Muchos siglos habían pasado desde que Dios, en los umbrales del Paraíso,
prometiera a nuestros primeros padres la llegada del Mesías. Cientos de años en
los que la esperanza del pueblo de Israel, depositario de la promesa divina, se
centraba en una doncella, del linaje de David, que concebirá y dará a luz un
Hijo, a quien pondrá por nombre Enmanuel, que significa Dios con nosotros ( Is 7,
14). Generación tras generación, los piadosos israelitas esperaban el
nacimiento de la Madre del Mesías, aquella que ha de dar a luz , como explicaba
Miqueas teniendo como fondo la profecía de Isaías (cfr. Mi 5, 2).

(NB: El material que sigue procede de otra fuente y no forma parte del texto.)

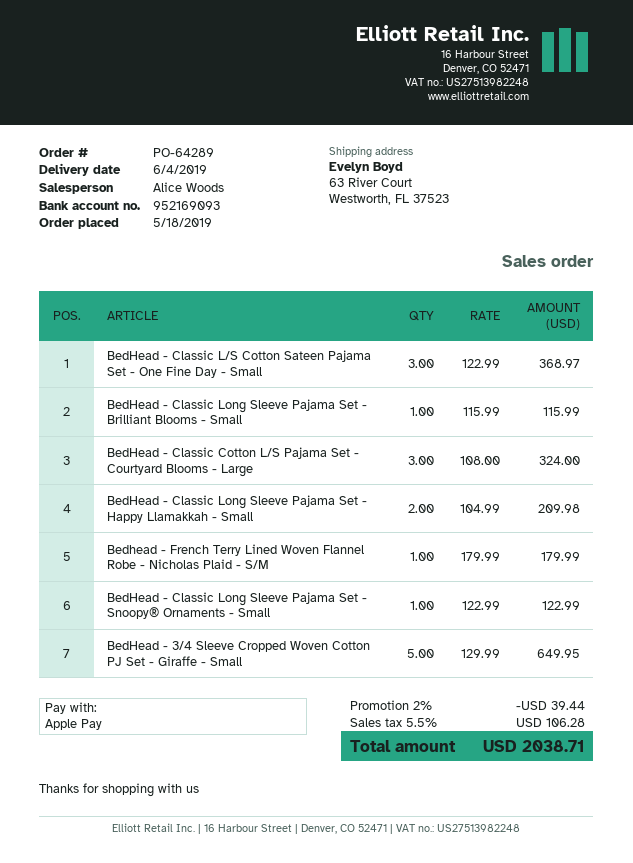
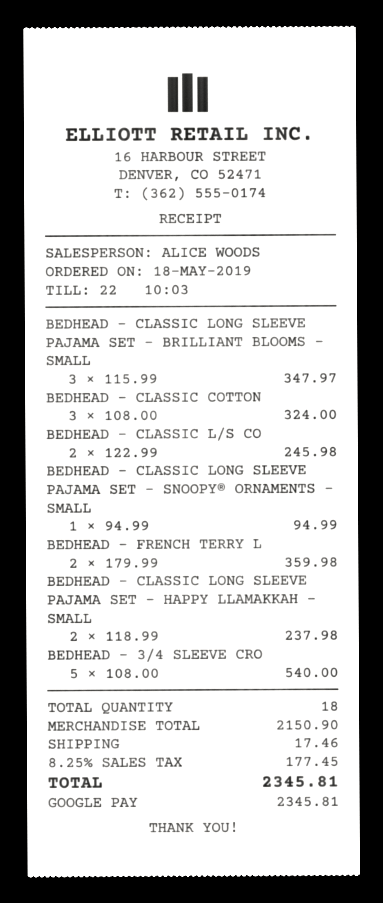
payment method: Apple Pay -> Google Pay
BedHead - Classic L/S Cotton Sateen Pajama Set - One Fine Day - Small: 3 x 122.99 = 368.97 -> 2 x 122.99 = 245.98
BedHead - Classic Long Sleeve Pajama Set - Brilliant Blooms - Small: 1 x 115.99 = 115.99 -> 3 x 115.99 = 347.97
BedHead - Classic Long Sleeve Pajama Set - Happy Llamakkah - Small: 2 x 104.99 = 209.98 -> 2 x 118.99 = 237.98
Bedhead - French Terry Lined Woven Flannel Robe - Nicholas Plaid - S/M: 1 x 179.99 = 179.99 -> 2 x 179.99 = 359.98
BedHead - Classic Long Sleeve Pajama Set - Snoopy® Ornaments - Small: 1 x 122.99 = 122.99 -> 1 x 94.99 = 94.99
BedHead - 3/4 Sleeve Cropped Woven Cotton PJ Set - Giraffe - Small: 5 x 129.99 = 649.95 -> 5 x 108.00 = 540.00
discount: 2% = 39.44 -> none
shipping: none -> 17.46
tax: 5.5% = 106.28 -> 8.25% = 177.45
total: 2038.71 -> 2345.81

A la vuelta del exilio en Babilonia, la expectación mesiánica se hizo más
intensa en Israel. Una ola de emoción recorría aquella tierra en los años
inmediatamente anteriores a la Era Cristiana. Muchas antiguas profecías
parecían apuntar en esa dirección. Hombres y mujeres esperaban con ansia la
llegada del Deseado de las naciones. A uno de ellos, el anciano Simeón, el
Espíritu Santo había revelado que no moriría hasta que sus ojos hubieran visto
la realización de la promesa (cfr. Lc 2, 26). Ana, una viuda de edad avanzada,
suplicaba con ayunos y oraciones la redención de Israel. Los dos gozaron del
inmenso privilegio de ver y tomar en sus brazos a Jesús niño (cfr. Lc 2,
25-38).
Incluso en el mundo pagano —como afirman algunos relatos de la antigua
Roma— no faltaban señales de que algo muy grande se estaba gestando. La misma pax
romana , la paz universal proclamada por el emperador Octavio Augusto pocos
años antes del nacimiento de Nuestro Señor, era un presagio de que el verdadero
Príncipe de la paz estaba a punto de venir a la tierra. Los tiempos estaban
maduros para recibir al Salvador.
Dios se esmera en elegir a su Hija, Esposa y Madre. Y la Virgen santa, la
muy alta Señora, la criatura más amada por Dios, concebida sin pecado original,
vino a nuestra tierra.
Al llegar la plenitud de los tiempos, envió Dios a su Hijo, nacido de
mujer, nacido bajo la Ley, para redimir a los que estaban bajo la Ley, a fin de
que recibiésemos la adopción de hijos ( Gal 4, 4-5). Dios se esmera en elegir a
su Hija, Esposa y Madre. Y la Virgen santa, la muy alta Señora, la criatura más
amada por Dios, concebida sin pecado original, vino a nuestra tierra. Nació en
medio de un profundo silencio. Dicen que en otoño, cuando los campos duermen.
Ninguno de sus contemporáneos cayó en la cuenta de lo que estaba sucediendo.
Sólo los ángeles del cielo hicieron fiesta.
De las dos genealogías de Cristo que aparecen en los evangelios, la que
recoge San Lucas es muy probablemente la de María. Sabemos que era de
esclarecida estirpe, descendiente de David, como había señalado el profeta
hablando del Mesías — saldrá un vástago de la cepa de Jesé y de sus raíces
florecerá un retoño ( Is 11, 1)— y como confirma San Pablo cuando escribe a los
Romanos acerca de Jesucristo, nacido del linaje de David según la carne ( Rm 1,
3).
Con su nacimiento surgió en el mundo la aurora de la salvación, como un
presagio de la proximidad del día.
Un escrito apócrifo del siglo II, conocido con el nombre de Protoevangelio
de Santiago , nos ha transmitido los nombres de sus padres —Joaquín y Ana—, que
la Iglesia inscribió en el calendario litúrgico. Diversas tradiciones sitúan el
lugar del nacimiento de María en Galilea o, con mayor probabilidad, en la
ciudad santa de Jerusalén, donde se han encontrado las ruinas de una basílica
bizantina del siglo V, edificada sobre la llamada casa de Santa Ana , muy cerca
de la piscina Probática. Con razón la liturgia pone en labios de María unas
frases del Antiguo Testamento: me establecí en Sión. En la ciudad amada me dio
descanso, y en Jerusalén está mi potestad ( Sir 24, 15).
Hasta que nació María, la tierra estuvo a oscuras, envuelta en las
tinieblas del pecado. Con su nacimiento surgió en el mundo la aurora de la
salvación, como un presagio de la proximidad del día. Así lo reconoce la
Iglesia en la fiesta de la Natividad de Nuestra Señora: por tu nacimiento,
Virgen Madre de Dios, anunciaste la alegría a todo el mundo: de ti nació el Sol
de justicia, Cristo, Dios nuestro (Oficio de Laudes).
El mundo no lo supo entonces. Dormía la tierra.